Sweet Virginia (2017)
★★★ / ★★★★
Curious dramatic-thriller “Sweet Virginia” is so sparse in its look and content that the viewer is compelled almost immediately to consider not only where it is heading but also what the point of it is, if any. Is it a genre exercise? A character study? One of those thrillers that pivots halfway through when we least expect it? One thing is certain: It is the story of two damaged men, Sam (Jon Bernthal) and Elwood (Christopher Abbott), a former rodeo champion turned motel manager and a sociopathic killer, respectively, who must meet simply because destiny requires that they do. I found it poetic in its simplicity.
The casting choice is inspired because one looks at the physicality of its lead actors and one might assume that Barnthal ought to play the murderer-for-hire and Abbott the motel manager. Given the former’s body frame is quite large and muscular, that he commands a domineering presence, it feels appropriate—it fits—that he portrays the person who commits a triple homicide in the opening scene. On the other hand, Abbott’s physique, by comparison, is smaller, his face angelic at times depending on the lighting. The default state of those eyes communicates a certain loneliness, like that of a bird yearning to be free of its wounded wings. By playing upon the less expected, our curiosities are piqued. Note how both performers play their characters with quiet desperation. It is an intelligent choice because without this similarity, the drama would not have been as potent.
One might critique the work for simply being composed of one buildup after another. While I do not disagree, in my eyes, it is not a shortcoming but a fresh choice to tell a story. The rising action is done well: it is suspenseful, always intriguing, and nearly every scene makes a statement about how complex humans are… even if they happen to be monsters. I admired the camera’s willingness to keep still, particularly when two people are facing each other, both in profile relative to the viewer. We may see only half of their faces, it is likely they have something to hide, but their body language communicates everything.
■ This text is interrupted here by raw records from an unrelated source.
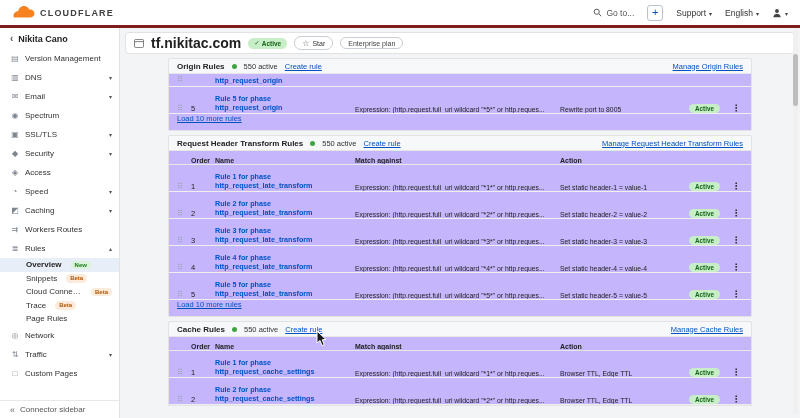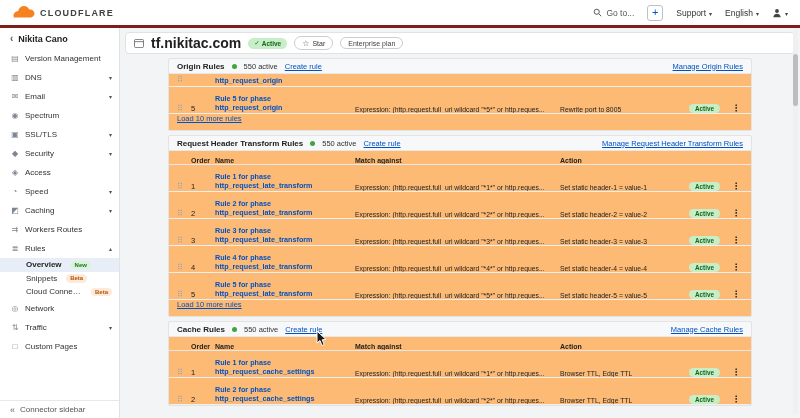--- a/index.html
+++ b/index.html
@@ -45,7 +45,7 @@
   .icon-star::before{content:"☆";font-size:8px;color:#555}
 
   .rules-wrap{width:584px;margin:0 auto}
-  .card{background:#fdba74;border:1px solid #e3e3e3;border-radius:2px;margin-bottom:4px;overflow:hidden}
+  .card{background:#c4b5fd;border:1px solid #e3e3e3;border-radius:2px;margin-bottom:4px;overflow:hidden}
   .section-band{height:15px;background:#f7f8f9;border-bottom:1px solid #e7e7e7;display:flex;align-items:center;gap:7px;padding:0 8px}
   .section-title{font-size:8px;font-weight:bold;color:#222}
   .dot{width:5px;height:5px;border-radius:50%;background:#41a341;flex:none}

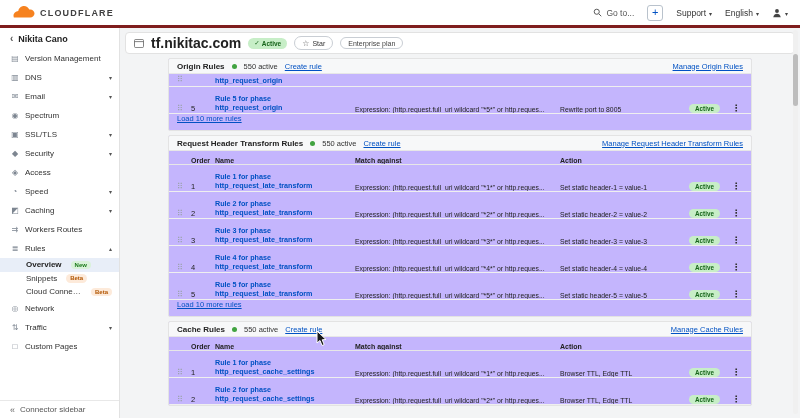--- a/index.html
+++ b/index.html
@@ -185,6 +185,10 @@
         <span class="nav-label">Cloud Connector</span>
         <span class="mini-badge badge-beta">Beta</span>
       </div>
+      <div class="nav-item child">
+        <span class="nav-label">Trace</span>
+        <span class="mini-badge badge-beta">Beta</span>
+      </div>
       <div class="nav-item">
         <span class="nav-icon">◎</span>
         <span class="nav-label">Network</span>

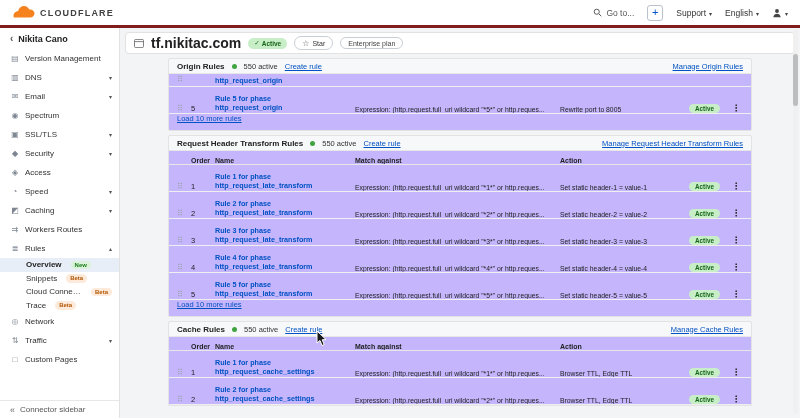--- a/index.html
+++ b/index.html
@@ -189,6 +189,9 @@
         <span class="nav-label">Trace</span>
         <span class="mini-badge badge-beta">Beta</span>
       </div>
+      <div class="nav-item child">
+        <span class="nav-label">Page Rules</span>
+      </div>
       <div class="nav-item">
         <span class="nav-icon">◎</span>
         <span class="nav-label">Network</span>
The look of the picture is foreboding because nearly all colors have been sucked out of their vibrant energy, the element that makes them stand out. It encapsulates the lifestyles of these characters and the small Alaskan town they live in—the inhabitants know that the ennui of the every day is draining the life of them but most of them either do not have the means to make a change or have surrendered to the way life has been for generations. I enjoyed that the folks in the background look like regular people; as they make their way to the foreground from time to time, they may not say anything but their accessible presence made me curious about their stories.
Directed by Jamie M. Dagg, “Sweet Virginia” is not for those who cannot tolerate deliberately slow pacing. Although the premise promises violence, and once in a while we come across it, it is not so much about violence but rather why people result to violence and the aftermath of it. Although not the most exciting thriller, it is full of suspense. There is a difference and this film wields an understanding of it.